■ PROBLEM REQUIREMENTS: Output exactly, please, the lines of the records below from the one containing "Livro De Colorir" through the final line.

---- RECORDS SHOWN

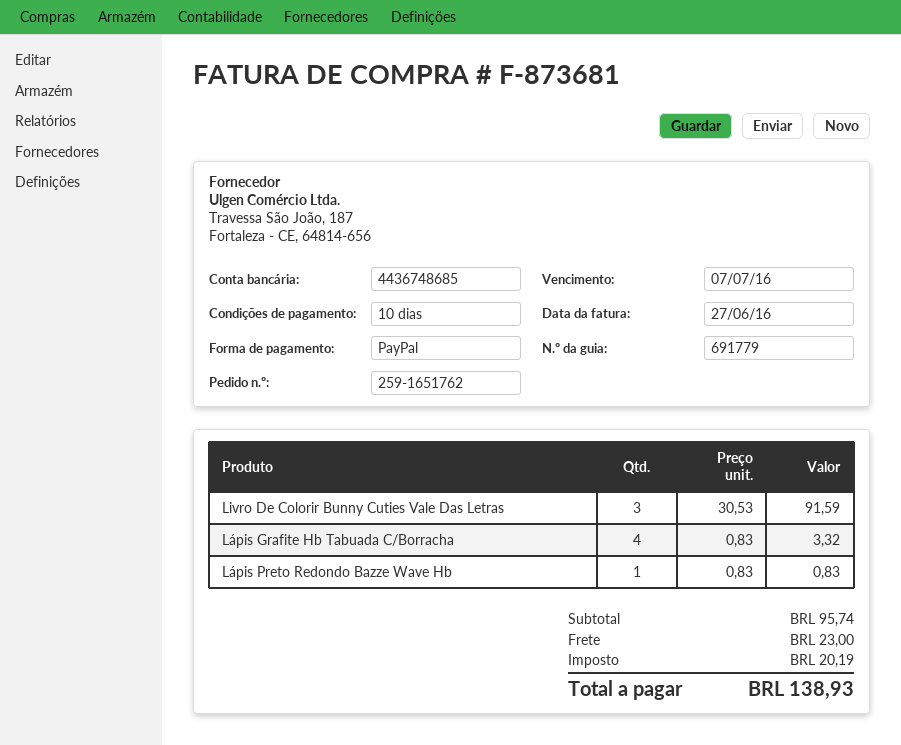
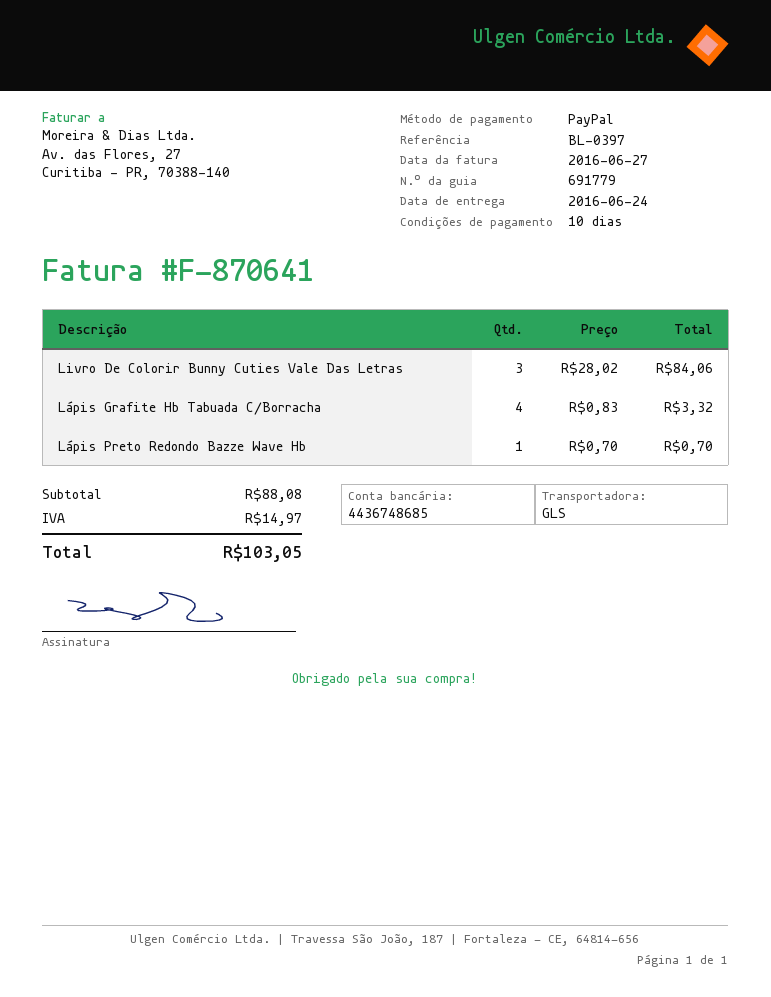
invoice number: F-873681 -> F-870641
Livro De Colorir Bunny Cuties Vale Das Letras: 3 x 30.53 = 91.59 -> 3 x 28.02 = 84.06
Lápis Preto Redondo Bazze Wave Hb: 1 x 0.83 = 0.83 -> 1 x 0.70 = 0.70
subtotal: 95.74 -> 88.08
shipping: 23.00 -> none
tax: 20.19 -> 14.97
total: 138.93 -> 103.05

--------

■ REPLY TO THE TASK:
Livro De Colorir Bunny Cuties Vale Das Letras: 3 x 30.53 = 91.59 -> 3 x 28.02 = 84.06
Lápis Preto Redondo Bazze Wave Hb: 1 x 0.83 = 0.83 -> 1 x 0.70 = 0.70
subtotal: 95.74 -> 88.08
shipping: 23.00 -> none
tax: 20.19 -> 14.97
total: 138.93 -> 103.05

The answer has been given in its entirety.